One of the two root filesystems is mounted before the kernel is initialized (referred to as rootfs), while the other is mounted during initialization (referred to as sp_rom).

In the rootfs we can find kernel modules and user space libraries. The most interesting kernel module is kdms.ko, which implements an IPC mechanism between the different tasks of the main program (see later). This FS also includes firmware for the ATBM WiFi-BLE chip and the userspace libraries like uClibc, libmbedtls, libjson, ibdms (interface for kdms) and libutils, which is a helper library for TPLink programs. We can also find the default configuration files here under /etc/config.
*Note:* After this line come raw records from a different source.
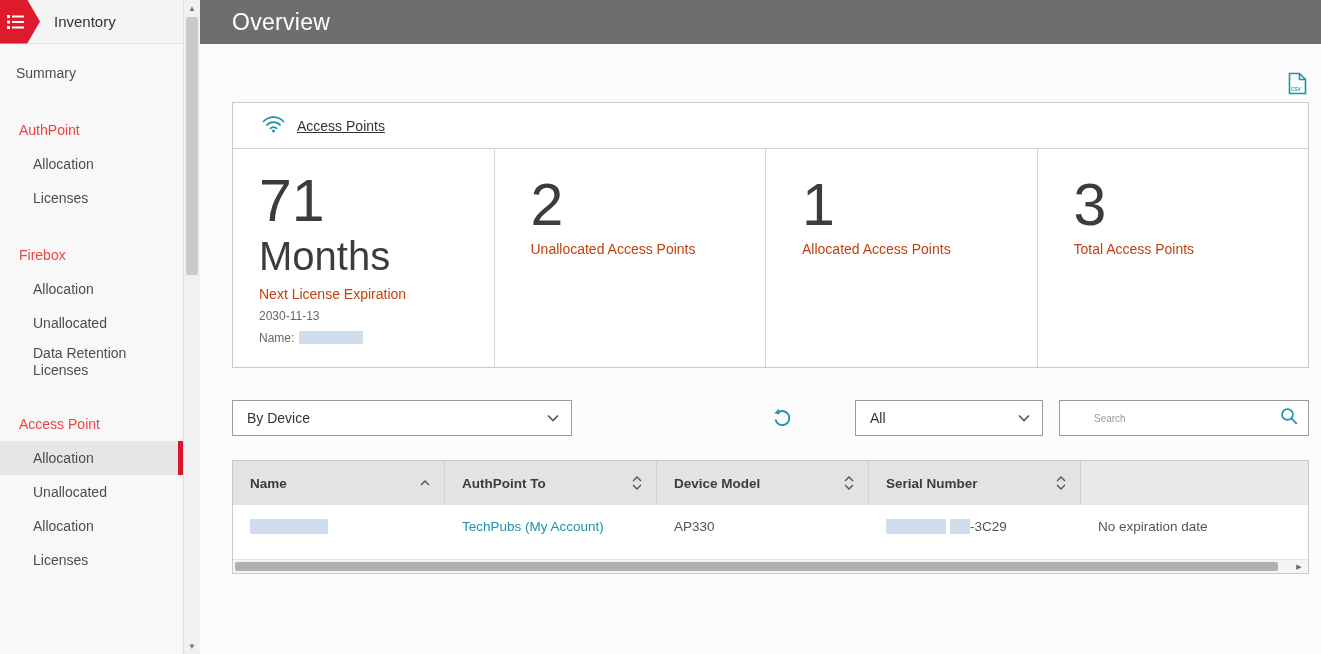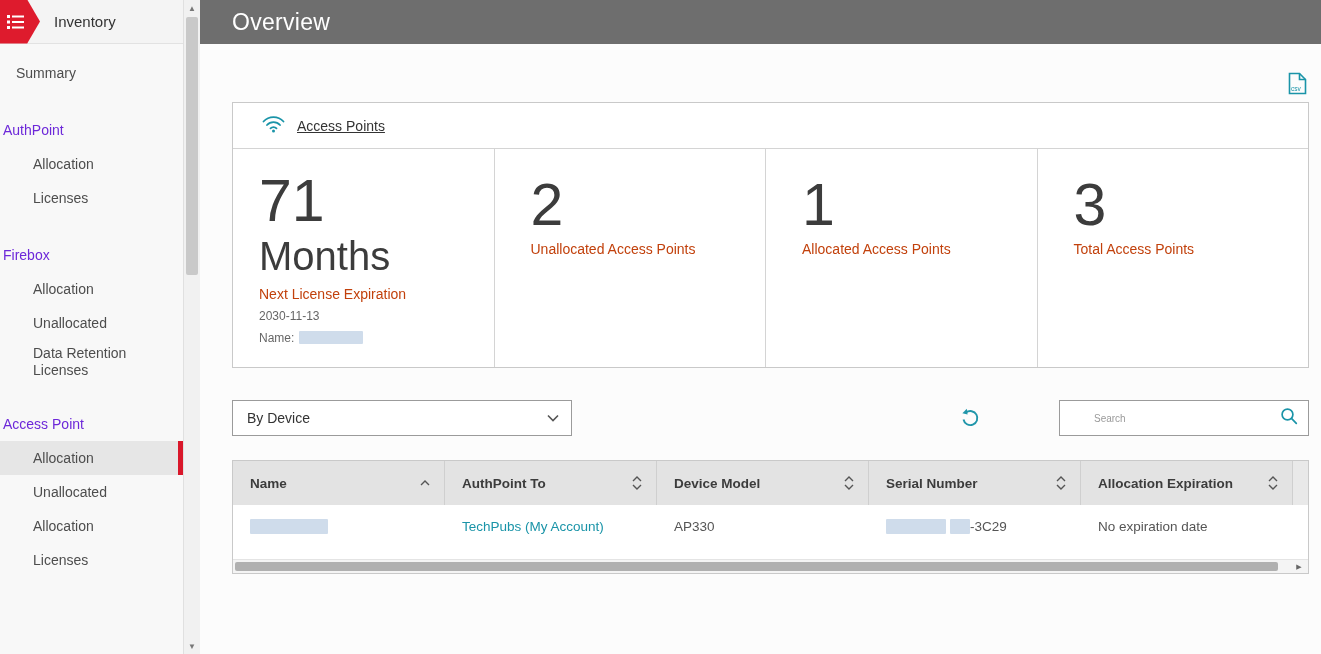"AuthPoint" .nav-item.section { color: #6d28d9 -> #ef4444; padding-left: 3px -> 19px }
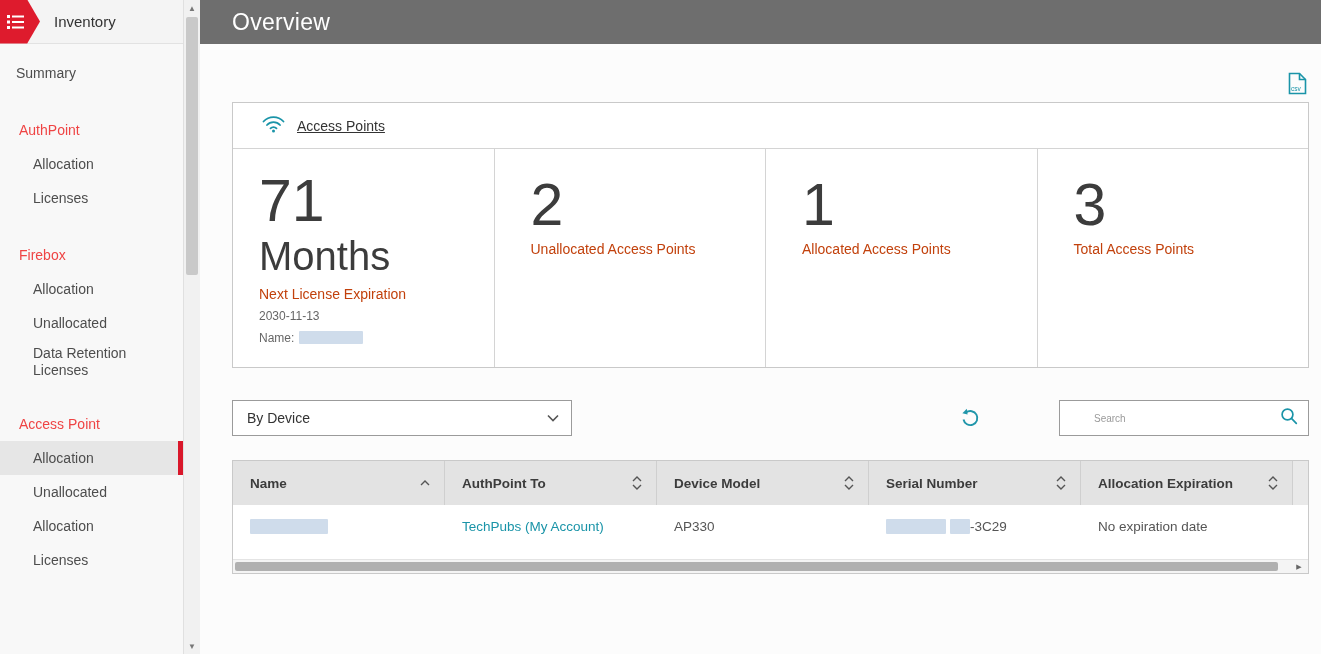"All" div.select { html: none -> <div> <span>All</span> <span> <svg> <polyline></polyline> </svg> </span> </div> }
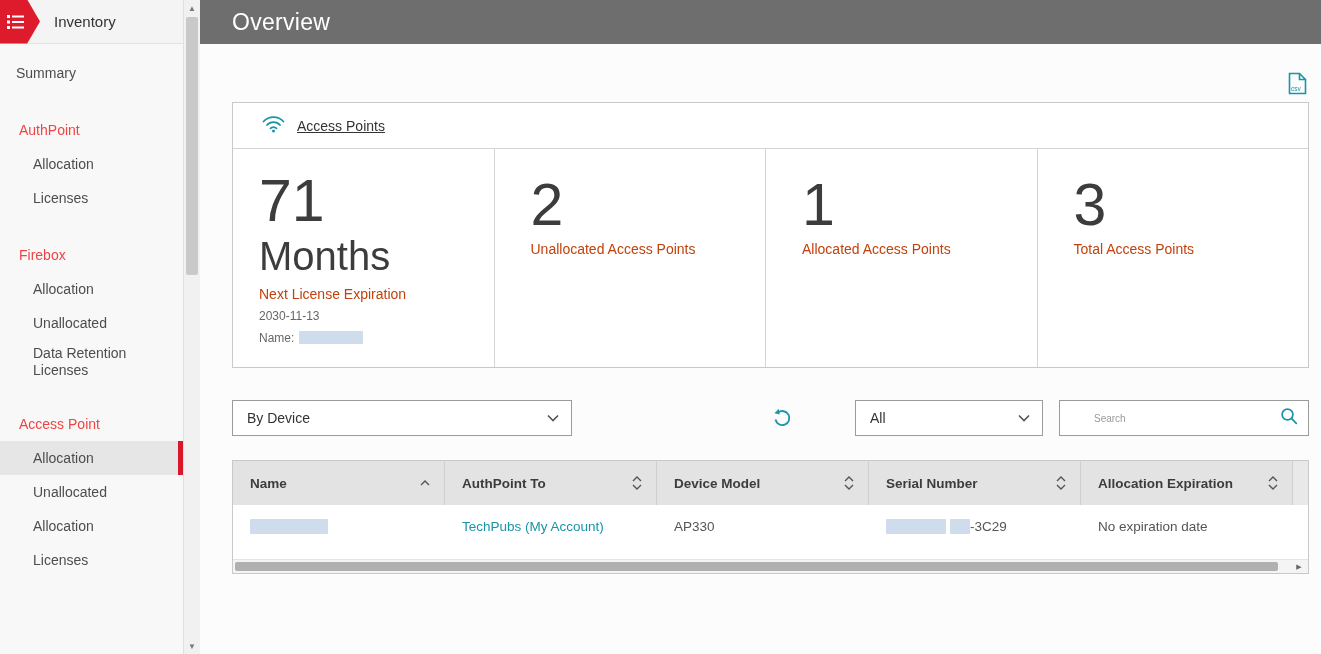"Allocation Expiration" div.th { html: <div> <span>Allocation Expiration</span> <span> <svg> <polyline></polyline> </svg> <svg> <polyline></polyline> </svg> </span> </div> -> none }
In the sp_rom we can find the most important binary, the main. It implements everything that has to do with communication, authentication, and configuration. This was the main (pun not intended) focus of our research.

Physical Access & Root Shell

For the TP-LINK C520ws camera, the physical disassembly procedure is straightforward, with only just a bunch of screws holding the box together. Inside is a Novatek SoC, based on the ARMv7 architecture.

On the PCB the footprint of an unpopulated header can be seen, where GND and 3.3V pins are present. The remaining two pins were suspected to belong to a serial port, however, there was no signal on either of them. By following the traces from the header, we noticed footprints of unpopulated resistors placed in serial at the trace, effectively separating the header from the other side of the trace, which eventually leads to the main SoC.

xiaomi_exploit

By bridging the missing resistor with a thin wire and connecting the supposed RX and TX lines to a USB serial adapter, we were finally able to get the boot logs. What’s more, we even got dropped to a root shell by simply pressing ENTER.

xiaomi_exploit

Attack Vector Enumeration

For our research, we dived into the physical access and network adjacent attack vectors. With physical access, we already demonstrated above that it is possible to run arbitrary code.

The network-adjacent (LAN) access is interesting, both in a wired and wireless setting. Some commands can theoretically be sent directly from the controller to the device, if on the same LAN. The camera operates multiple servers (web and other) for this.

Besides the HTTP server, we looked at other running services as well:

  • tcp/443: HTTP (HTTPS)
  • tcp/8800: TPHTTP
  • tcp/2020: ONVIF
  • udp/3702: ONVIF Discovery
  • udp/20002, udp/20010: TDPD

TDPD

TDPD is a custom JSON-based discovery protocol over UDP for TP-LINK devices. It runs on UDP ports 20002 and 20010. It can be used by applications and TP-LINK smart home hubs to discover devices (e.g. cameras) on the network. The devices in response send data about themselves, for example their name, model, authentication type, network info, etc. It can be either a broadcast or a unicast message direct to the camera. There is no public documentation for this protocol, so we only had our own reverse engineering to go by.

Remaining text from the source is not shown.